The canonical example would be something like,
foreach (i; iota(10)) { ... }
which in theory shouldn't be any slower than,
foreach (i; 0 .. 10) { ... }
but in practice is, no matter what the compiler.
Chandler made a talk about missed optimization opportunities in
LLVM some time ago visible here
http://llvm.org/devmtg/2013-04/videos/carruth-hires.mov
You may also want to look at that one for some basics before :
http://www.youtube.com/watch?v=eR34r7HOU14
What happen with range is that they do not fit that model
properly. Range code often look like a tree (front calling
subrange.front, popFront call subrange.popFront, etc . . .).

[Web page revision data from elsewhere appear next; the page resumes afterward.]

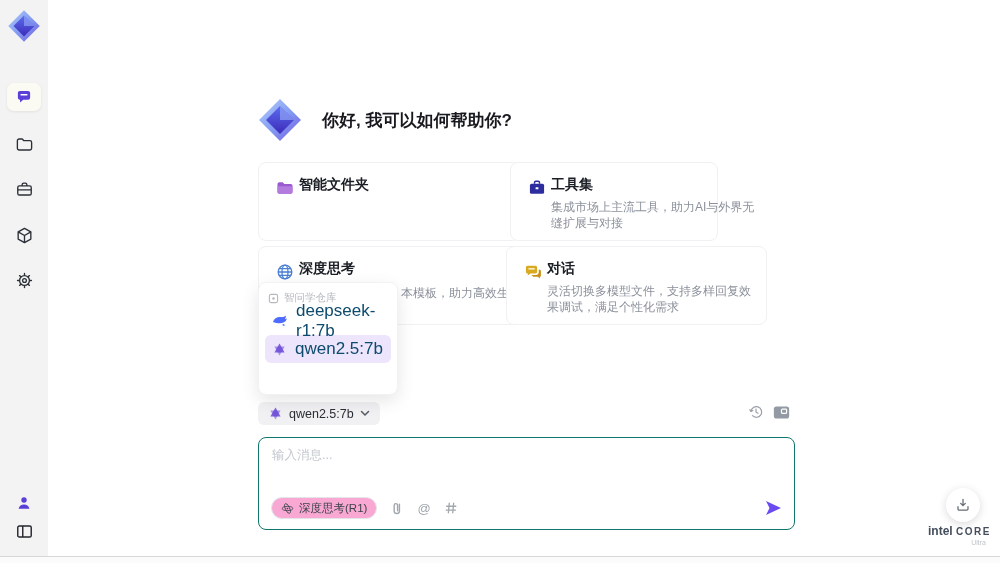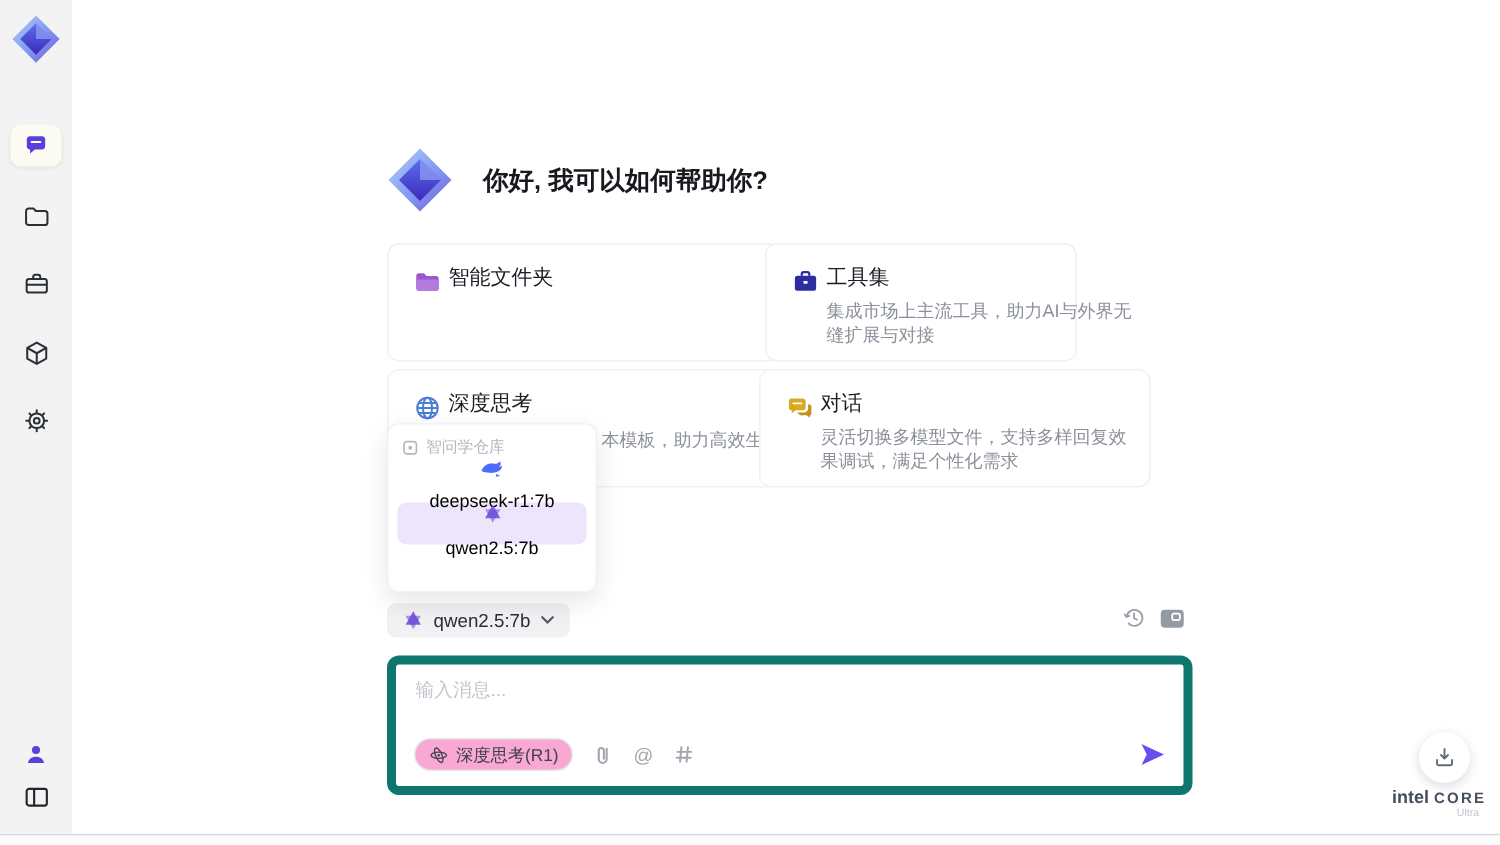"智能文件夹" .card .c-title { font-weight: 400 -> 700 }
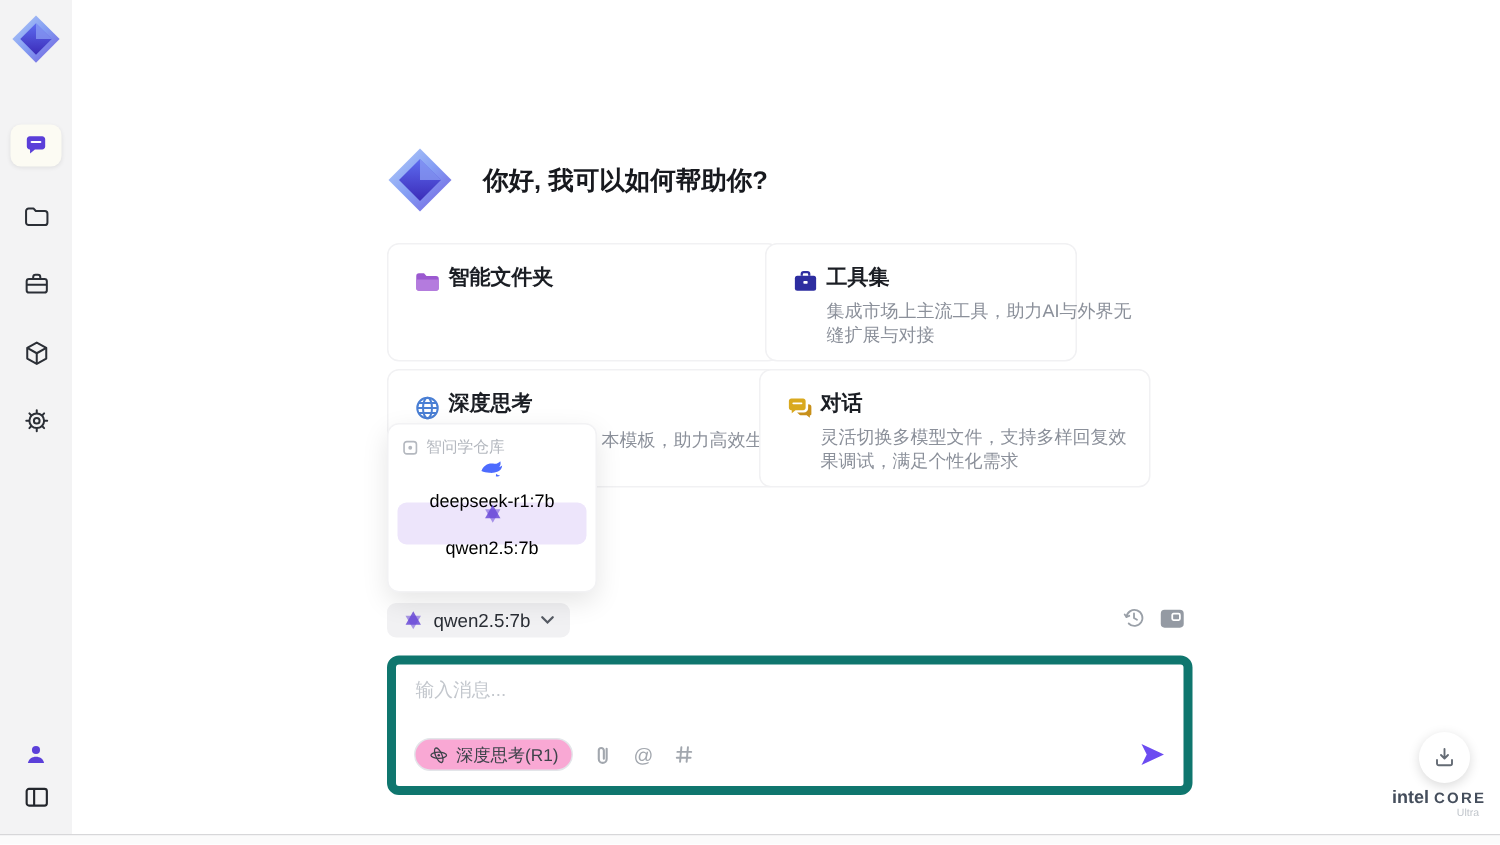"deepseek-r1:7b" .dd-item { color: #000000 -> #0c4a6e; flex-direction: column -> none; font-size: 12px -> 17px }
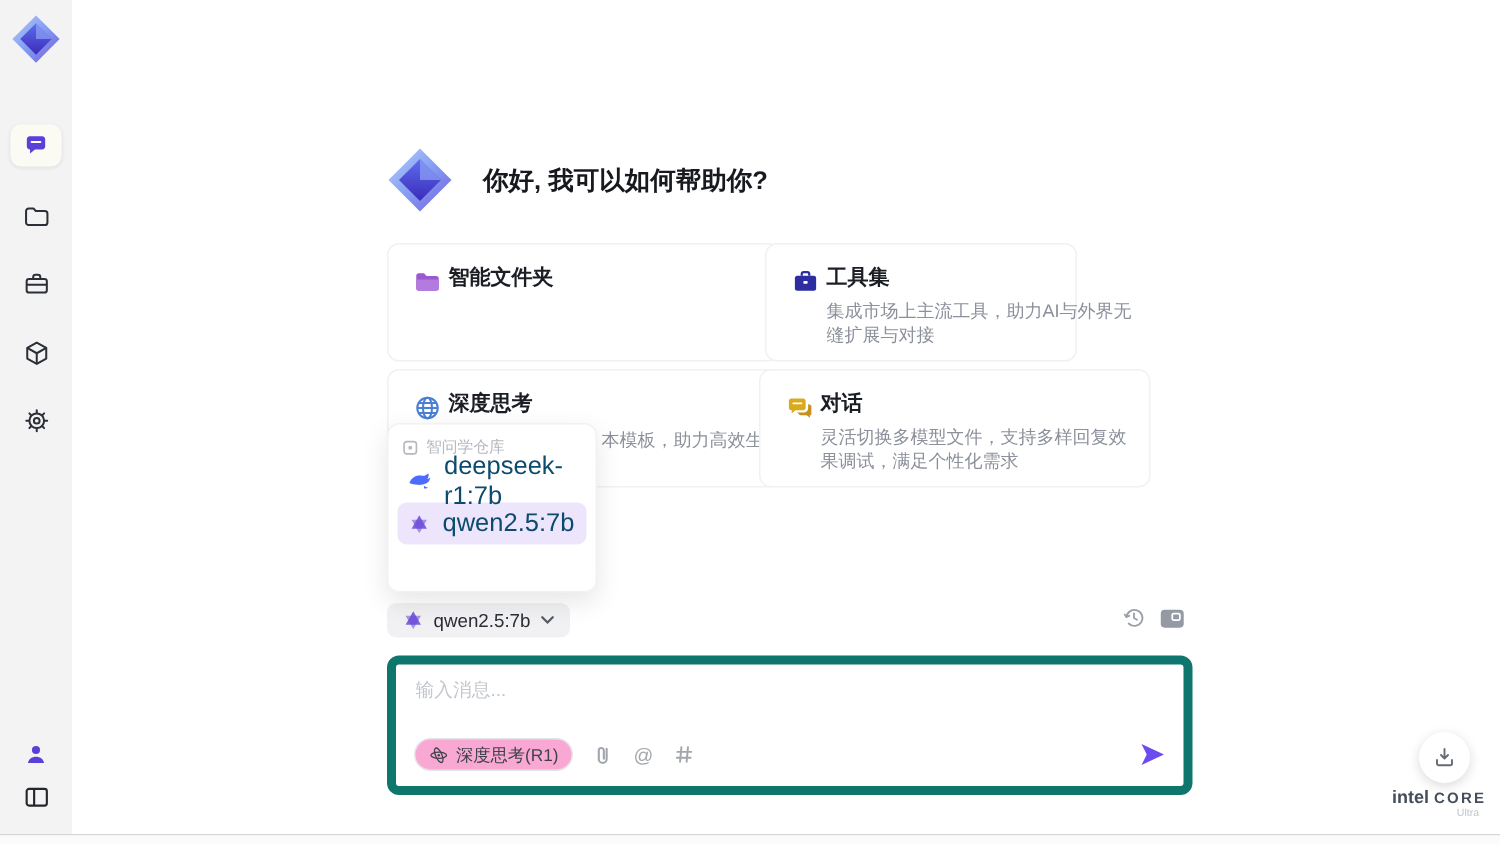"输入消息..." .composer { border: 6px solid #0f766e -> 1px solid #0f766e }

At
each inlining, front/popFront and firend become bigger and bigger
to the point they aren't good inlining candidate. The compiler do
not see that everything cancels out at the end.
The other big performance pitfall in LLVM with range are bug in
the optimizer when it comes to aggregate store/load. I reported
some of these and LLVM team seems willing to get rid of them
because a lot of frontend generate them (notably gcc frontend).
clang do not use them, so they got less attention in the first
place.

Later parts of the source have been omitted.